#### [What is expected]
Where the word "size" appears in a line below, copy the whole line.

#### [Data]
- - -

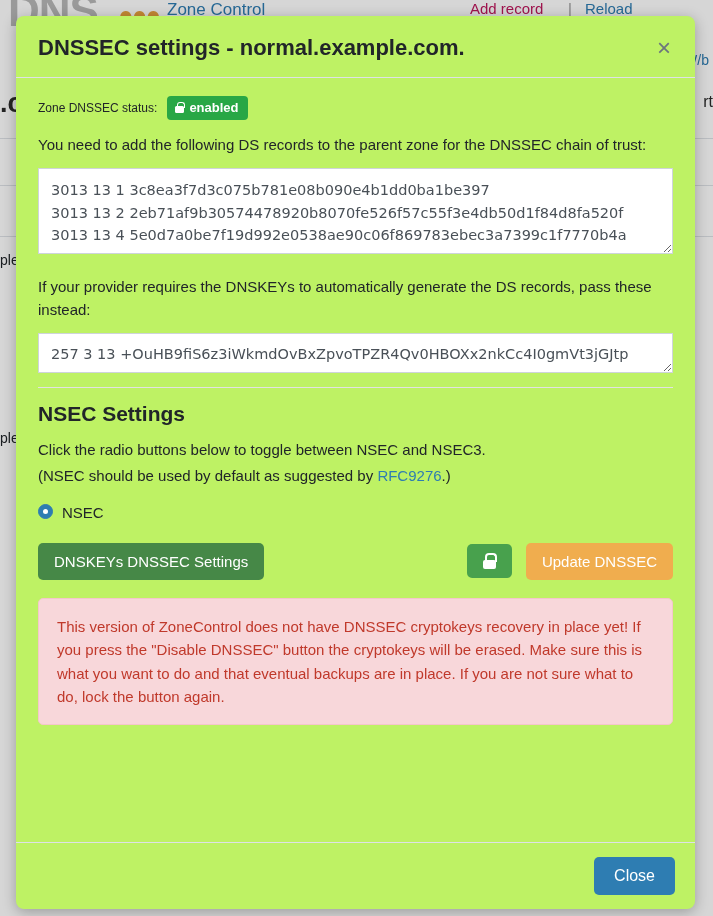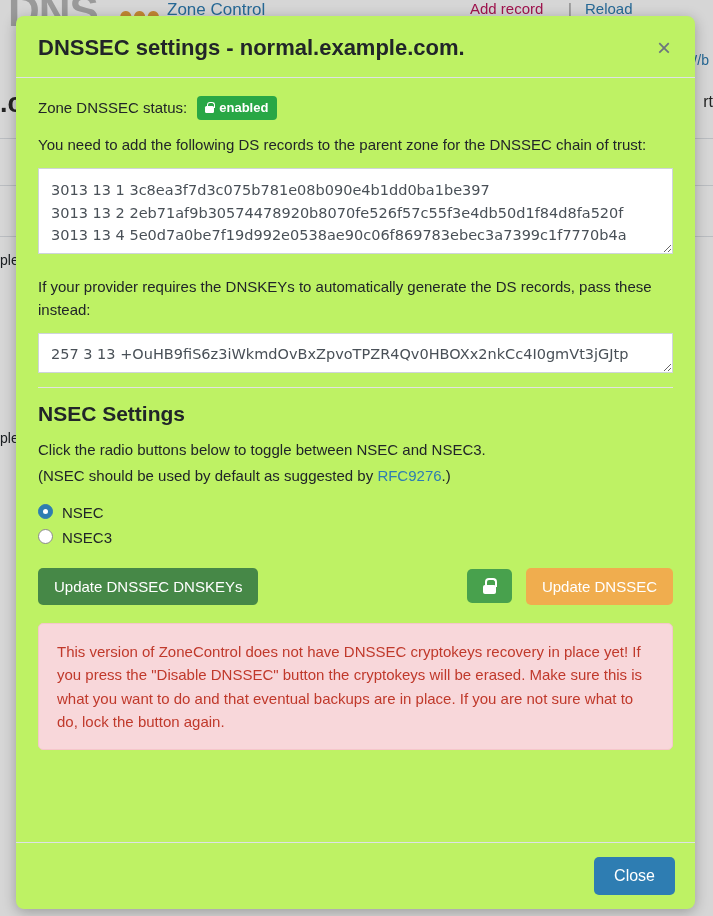--- a/index.html
+++ b/index.html
@@ -143,21 +143,21 @@
     flex: 1 1 auto;
     overflow: hidden;
   }
 
   .status-row {
     display: flex;
     align-items: center;
     gap: 10px;
     margin-bottom: 14px;
   }
-  .status-label { font-size: 15px; }
+  .status-label { font-size: 12px; }
   .badge-enabled {
     background: #28a745;
     color: #fff;
     border-radius: 4px;
     padding: 4px 9px 5px 8px;
     font-size: 13px;
     font-weight: bold;
     display: inline-flex;
     align-items: center;
     gap: 5px;
@@ -387,27 +387,23 @@
 
       <h2 class="section-title">NSEC Settings</h2>
 
       <p class="hint">Click the radio buttons below to toggle between NSEC and NSEC3.</p>
       <p class="hint-2"><span>(NSEC should be used by default as suggested by </span><a class="link" href="#">RFC9276</a><span>.)</span></p>
 
       <div class="radio-row">
         <span class="radio checked"></span>
         <span class="radio-label">NSEC</span>
       </div>
-      <div class="radio-row">
-        <span class="radio"></span>
-        <span class="radio-label">NSEC3</span>
-      </div>
 
       <div class="button-row">
-        <button class="btn btn-update">Update DNSSEC DNSKEYs</button>
+        <button class="btn btn-update">DNSKEYs DNSSEC Settings</button>
         <button class="btn btn-lock">
           <span class="lock-glyph"></span>
         </button>
         <button class="btn btn-disable">Update DNSSEC</button>
       </div>
 
       <div class="warn-box">This version of ZoneControl does not have DNSSEC cryptokeys recovery in place yet! If you press the "Disable DNSSEC" button the cryptokeys will be erased. Make sure this is what you want to do and that eventual backups are in place. If you are not sure what to do, lock the button again.</div>
 
     </div>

- - -

#### [Answer area]
-  .status-label { font-size: 15px; }
+  .status-label { font-size: 12px; }
     font-size: 13px;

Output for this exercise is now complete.